Date of report (Date of earliest event reported)  September 15, 1997     


                   Petroleum Development Corporation                   
           (Exact Name of Registrant as Specified in Charter)


         Nevada                  0-7246                   95-2636730     
(State or Other Jurisdiction    (Commission             (IRS Employer
 of Incorporation)              File Number)           Identification No.)

            103 East Main Street; Bridgeport, WV            26330        
(Address of Principal Executive Offices)

Registrant's telephone number, including area code    304-842-3597       

                no change                                                
      (Former Name or Former Address, if Changed Since Last Report



<PAGE>

Item 5.     Other Events.

      On September 15, 1997, the Registrant sold in a private placement
100,000 units, each unit consisting of five shares of common stock and one
stock purchase warrant, at $20,000 per unit and raised proceeds of $2
million.  The offering was made to accredited investors only.  The
Registrant did not pay any cash sales commissions in connection with the
offering; rather it issued a total of 25,000 warrants to the placement
agent.  Each warrant is exercisable until September 15, 1999, at $6.00 per
share and is not transferable.  Neither the common stock, the warrants,
nor the common stock purchasable upon exercise of the warrants has been
registered under the Securities Act of 1933; and there are no registration
rights attached to any of aforementioned securities.  The net proceeds of
the offering will be utilized by the Registrant for general corporate
purposes.


Item 7.     Financial Statements, Pro Forma Financial Information and
Exhibits.

      (c)   Exhibits.

      4.    Form of Stock Purchase Warrant.
<PAGE>

                               SIGNATURES


      Pursuant to the requirements of the Securities Exchange Act of 1934,
the registrant has duly caused this report to be signed on its behalf by
the undersigned hereunto duly authorized.

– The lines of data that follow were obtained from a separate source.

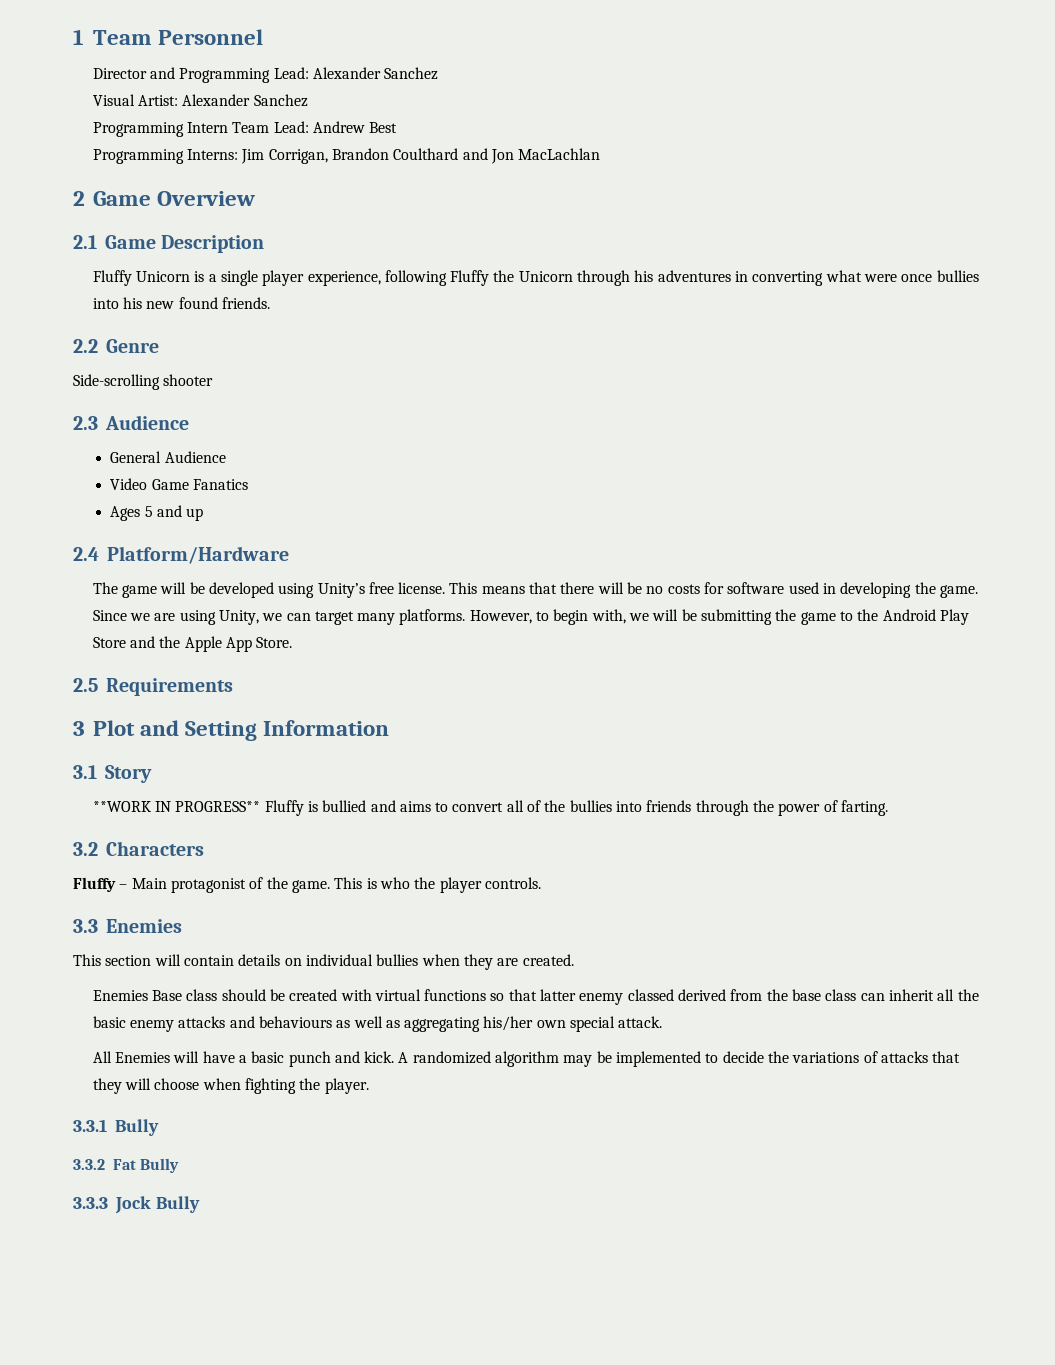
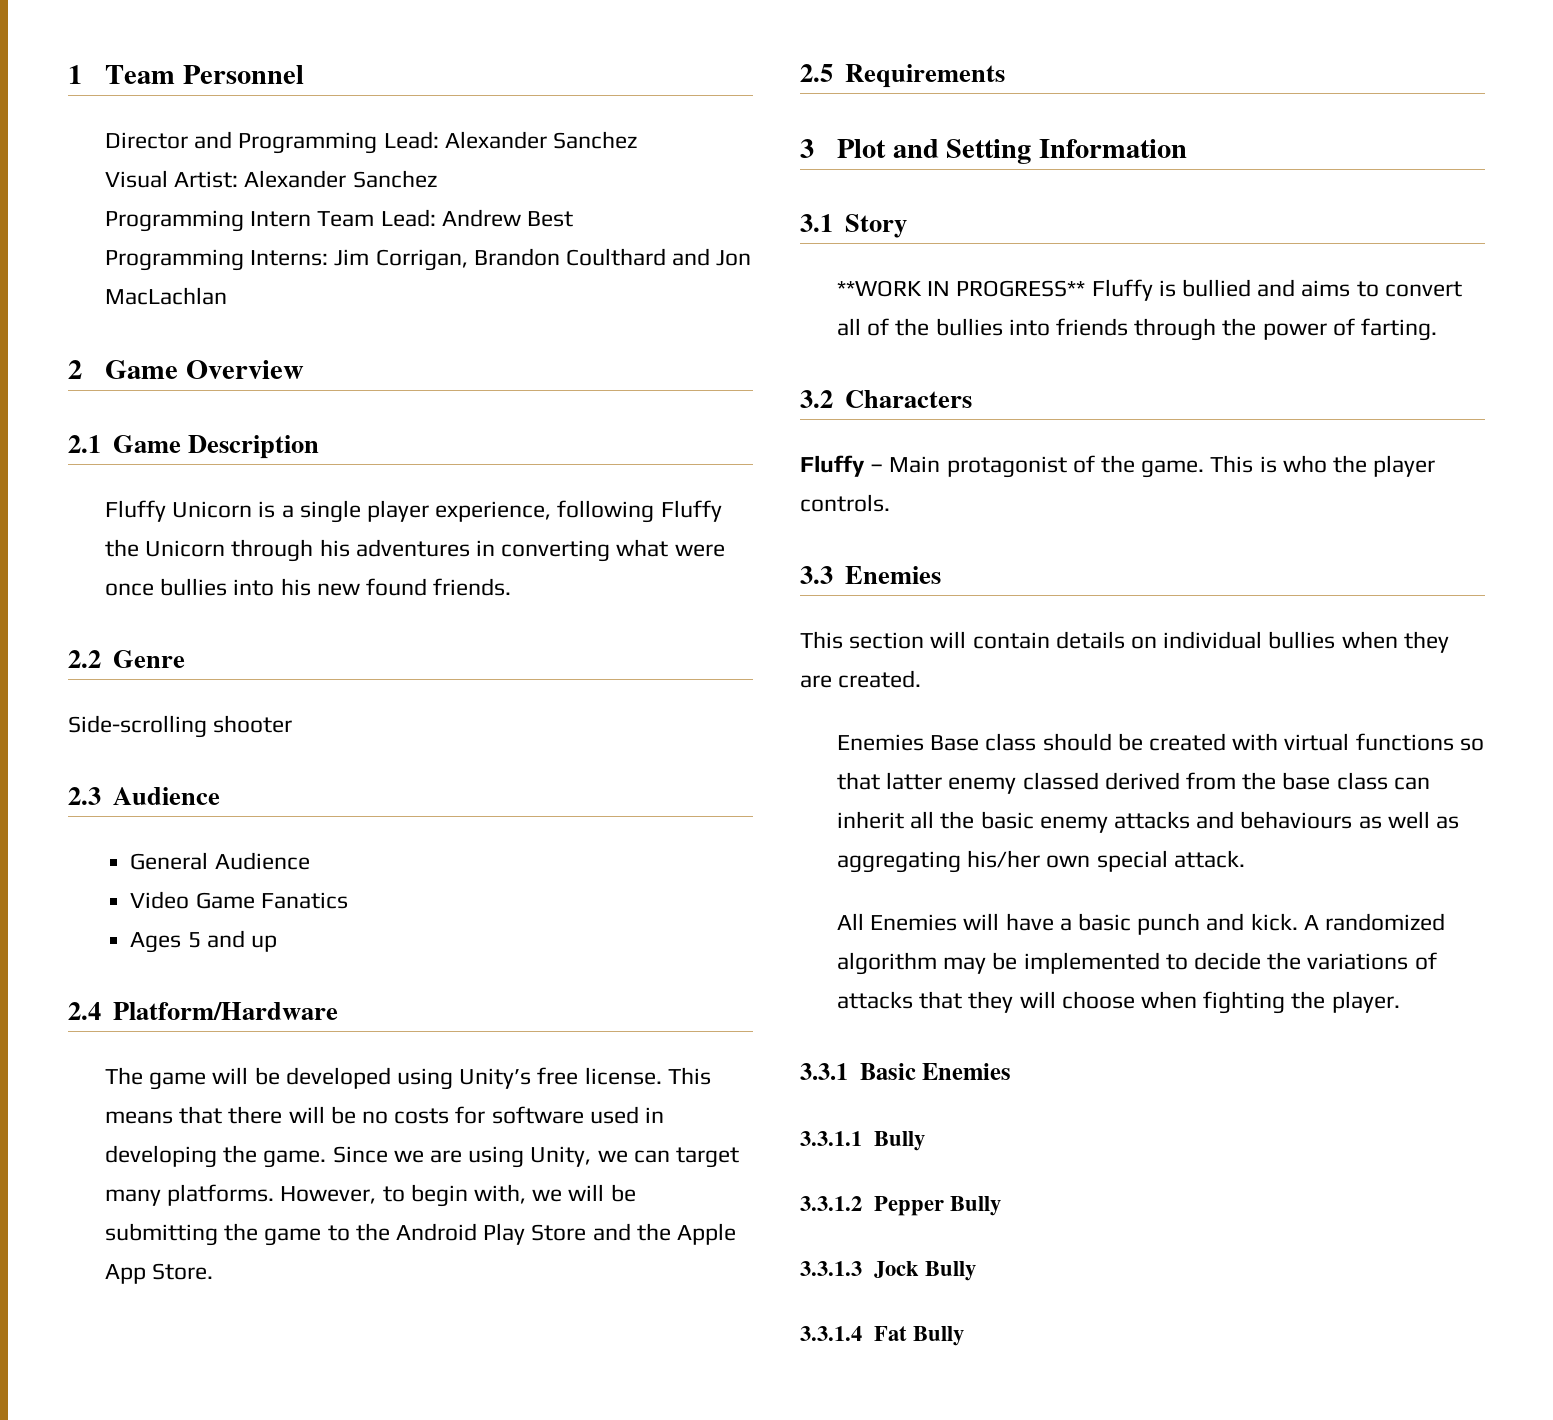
- 3.3.1 Bully
- 3.3.2 Fat Bully
+ 3.3.1 Basic Enemies
+ 3.3.1.1 Bully
+ 3.3.1.2 Pepper Bully
+ 3.3.1.3 Jock Bully
+ 3.3.1.4 Fat Bully
- 3.3.3 Jock Bully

                                                                      
                                 Petroleum Development Corporation


Date                                            By /s/ Dale G. Rettinger 
                                                   Dale G. Rettinger

  

                                                               Exhibit 4

THE SECURITIES REPRESENTED BY THIS CERTIFICATE MAY NOT BE OFFERED FOR
SALE, SOLD OR OTHERWISE TRANSFERRED EXCEPT PURSUANT TO AN EFFECTIVE
REGISTRATION STATEMENT MADE UNDER THE SECURITIES ACT OF 1933 (THE "ACT"),
OR PURSUANT TO AN EXEMPTION FROM REGISTRATION UNDER THE ACT.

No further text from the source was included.